DIALEKSIS.COM | Banda Aceh - Ketua Badan Eksekutif Mahasiswa (BEM) Fakultas Hukum Universitas Syiah Kuala (USK), Annas Maulana, menilai kebijakan Pemerintah Aceh dalam Keputusan Gubernur Aceh Nomor 200.2/1020/2025 belum sepenuhnya mencerminkan keberpihakan kepada rakyat.
“Lagi dan lagi, pemerintah Aceh kurang tepat dalam mengambil kebijakan. Seharusnya APBA itu dititikfokuskan penggunaannya untuk kesejahteraan Aceh, terfokus ke masyarakat kita yang masih banyak berada di golongan miskin,” ujar Annas, saat dimintai tanggapan media dialeksis.com, Senin (15/9/2025).
Sebagaimana diketahui, Gubernur Aceh telah menetapkan keputusan tentang alokasi hibah berupa bantuan keuangan kepada partai politik nasional dan partai politik lokal tingkat Provinsi Aceh di Dewan Perwakilan Rakyat Aceh (DPRA) untuk tahun anggaran 2025.
Dalam kebijakan tersebut, nilai bantuan keuangan untuk partai politik mengalami lonjakan signifikan. Jika sebelumnya hanya Rp2.000 per suara, tahun ini naik menjadi Rp10.000 per suara. Artinya, terjadi peningkatan hingga 400 persen.
Kebijakan ini merupakan tindak lanjut dari Peraturan Pemerintah Nomor 5 Tahun 2009 tentang Bantuan Keuangan kepada Partai Politik yang terakhir diubah melalui PP Nomor 1 Tahun 2018.
Berdasarkan keputusan tersebut, jumlah keseluruhan bantuan keuangan untuk partai politik di tingkat Provinsi Aceh pada tahun 2025 mencapai Rp29,34 miliar. Dana ini dibagi kepada 13 partai politik yang memiliki total 81 kursi di DPRA dengan akumulasi suara sebanyak 2,93 juta suara.

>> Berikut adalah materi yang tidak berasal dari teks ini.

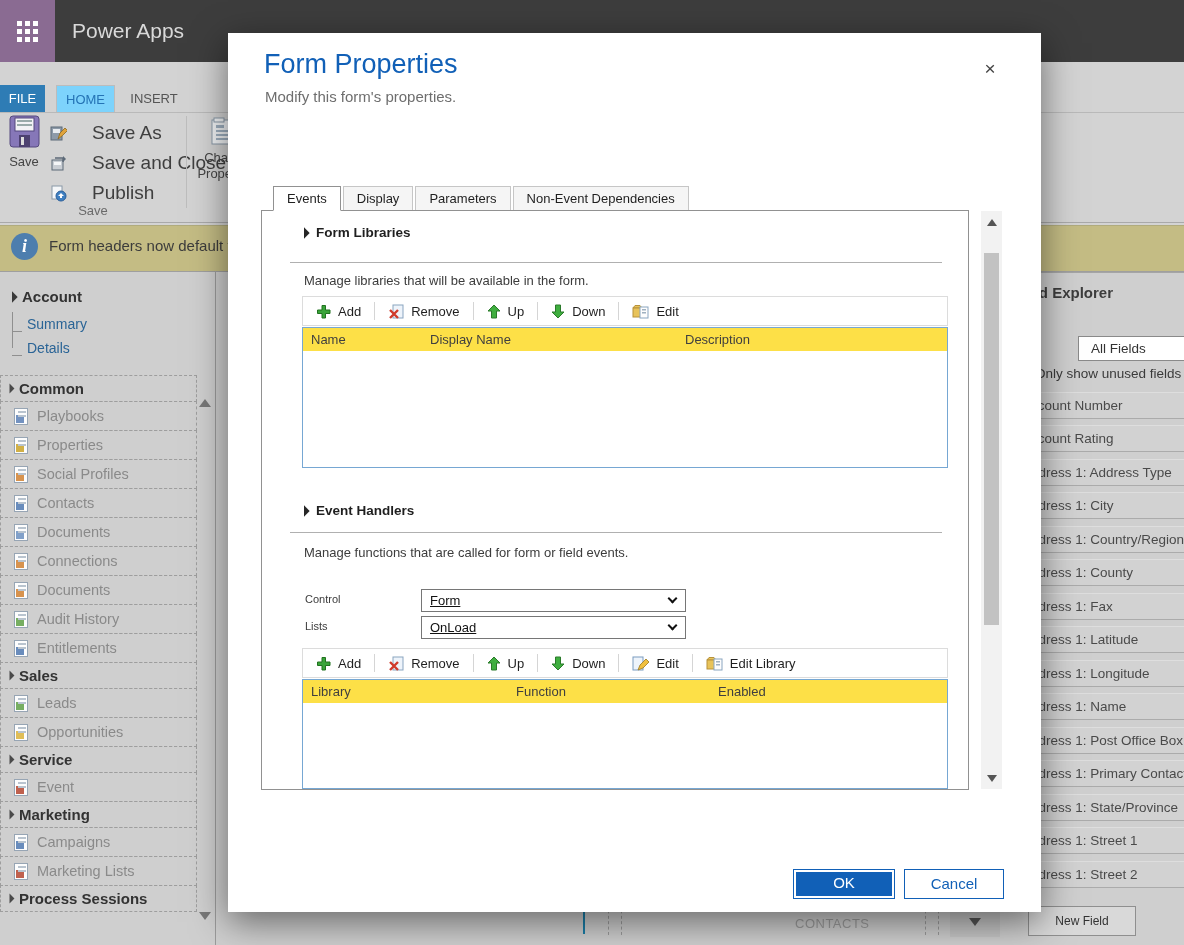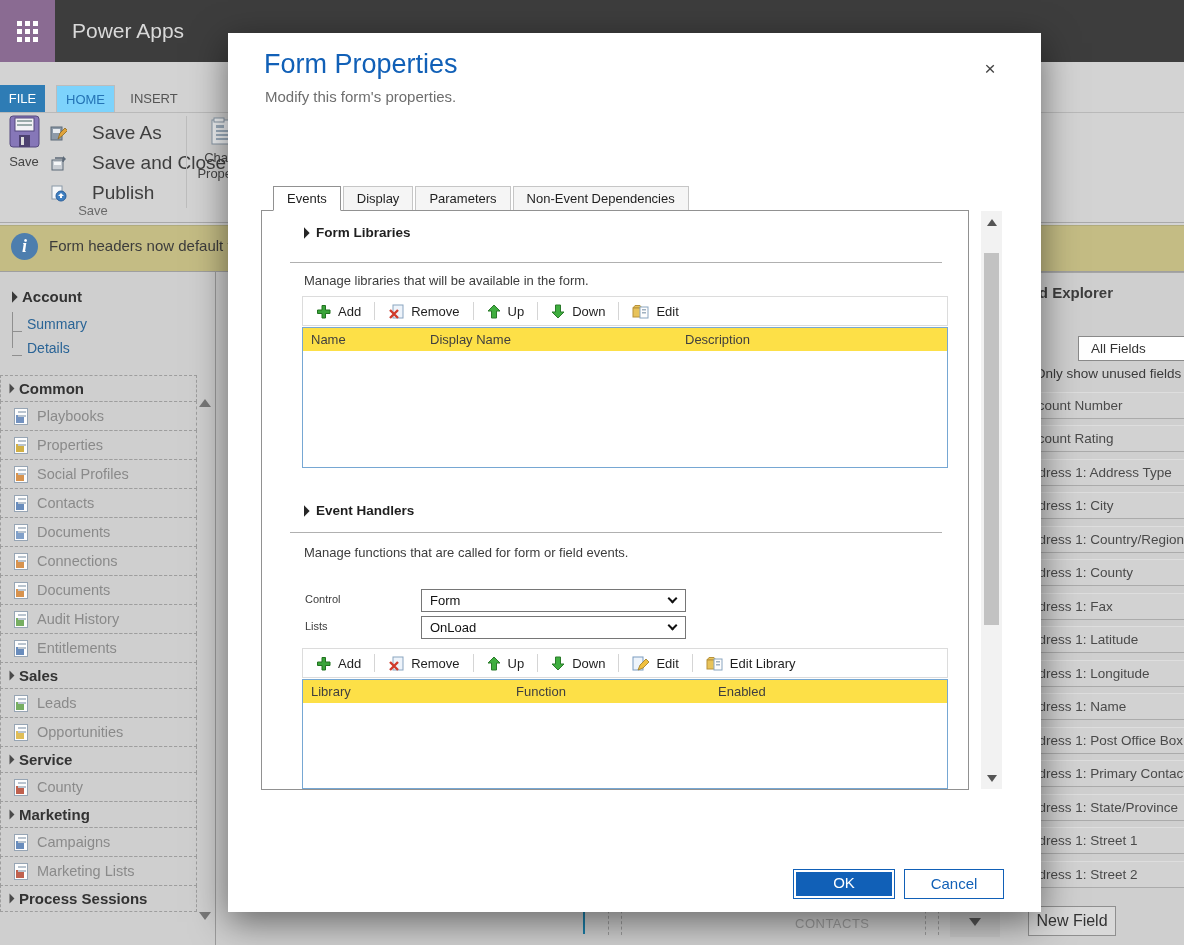"Form" .dd { text-decoration: none -> underline }
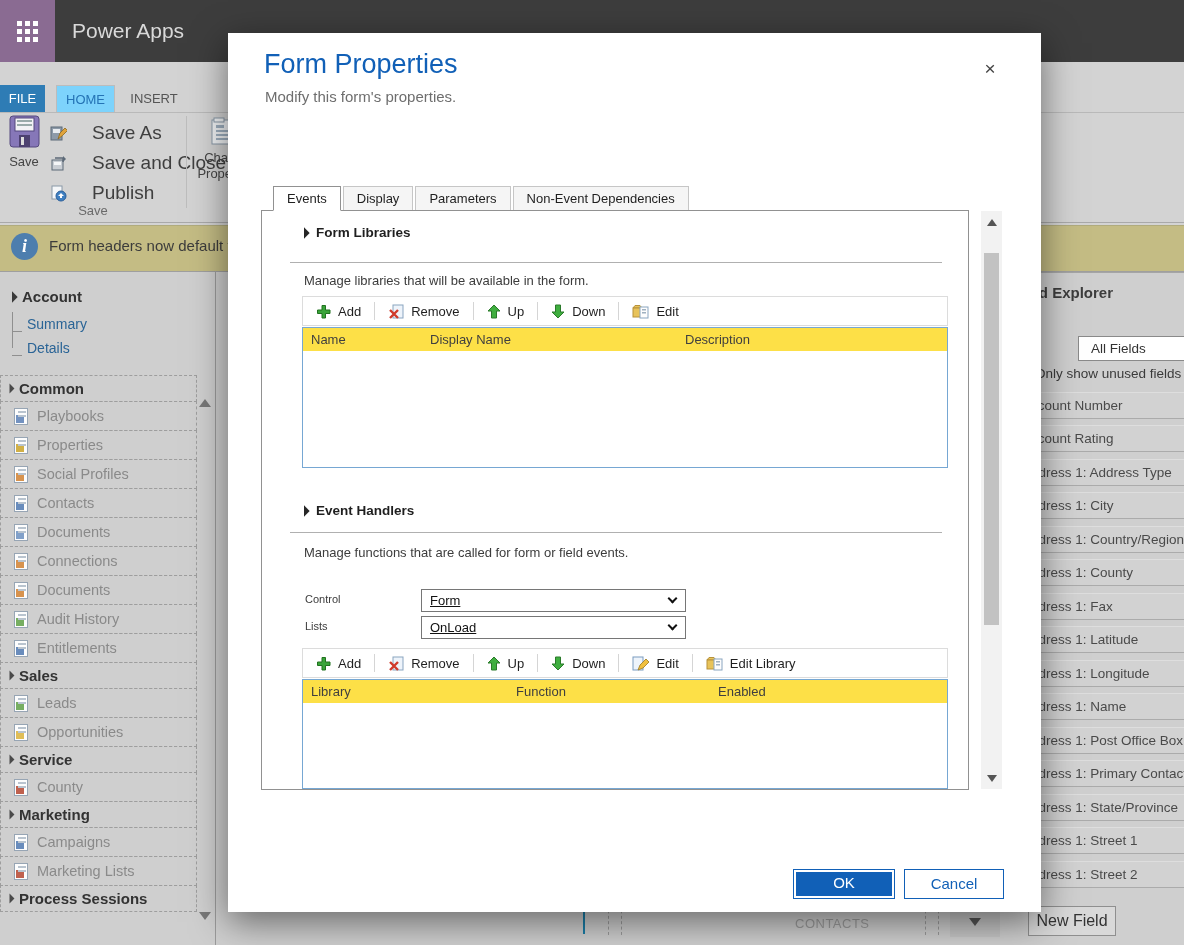"County" span { text: County -> Event }
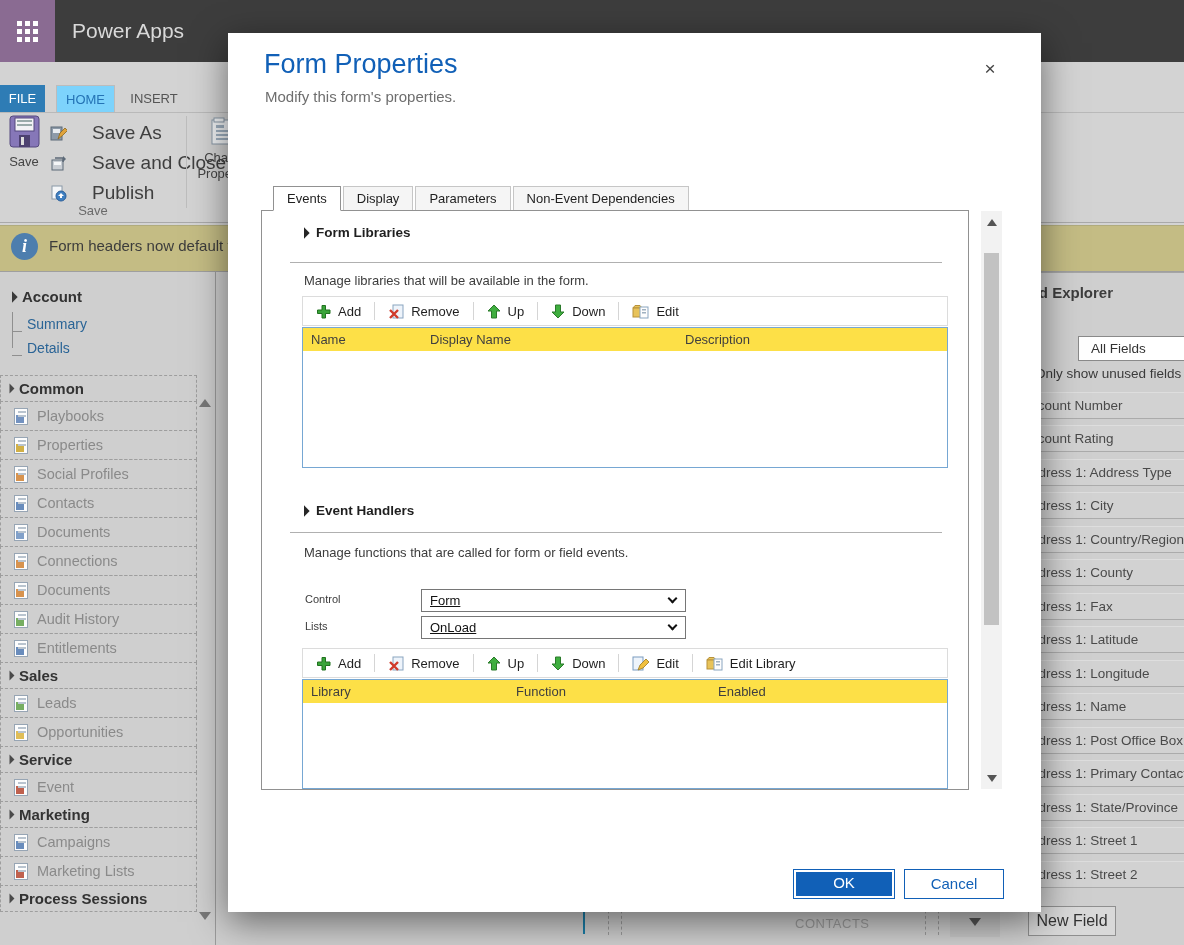"New Field" .newfield-btn { font-size: 16px -> 12px; width: 88px -> 108px }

Annas menegaskan, meski dana untuk partai politik memang diperlukan untuk pendidikan politik dan kaderisasi, penambahan jumlahnya tidak memiliki urgensi yang jelas.
“Dana untuk parpol memang diperlukan, tapi urgensinya apa ditambah segitu besarnya? Mengingat dengan dana sebelumnya saja sudah cukup. Jangan sampai ditambah hanya untuk permainan elit Aceh, karena ini sudah menjadi rahasia umum bahwa politik tidak bisa dipisahkan dari uang,” tegasnya.
Ia juga mengingatkan, dengan jumlah dana sebesar itu, tidak ada jaminan korupsi bisa dihindari. Oleh sebab itu, menurut Annas, mekanisme pengawasan harus benar-benar ketat, transparan, dan melibatkan berbagai unsur masyarakat.
“Ini harus diawasi dengan cermat dan transparan. Harus melibatkan elemen masyarakat melalui BPK, LSM, jurnalis, akademisi, dan organisasi kemasyarakatan sebagai bentuk audit sosial. Bahkan, perlu dipikirkan pembentukan lembaga independen yang khusus mengawasi penggunaan dana hibah ini,” tambahnya.
Lebih jauh, Annas mengingatkan agar kebijakan ini tidak mengurangi alokasi anggaran untuk kebutuhan dasar masyarakat Aceh.
“Jangan sampai karena penambahan dana ke parpol malah mengurangi dana yang untuk rakyat. Kami meminta Pemerintah Aceh memfokuskan APBA pada pelayanan dasar masyarakat Aceh, guna meningkatkan kesejahteraan rakyat,” katanya.
Ia juga menekankan pentingnya transparansi penuh dari pemerintah terkait penggunaan APBA. Menurutnya, hal ini bukan hanya kewajiban moral, melainkan bentuk nyata pengamalan asas-asas umum pemerintahan yang baik.
“Pemerintah Aceh harus terus memberikan transparansi kepada masyarakat tentang penggunaan APBA. Itu bagian dari tata kelola yang baik dan akuntabel,” tutup Annas.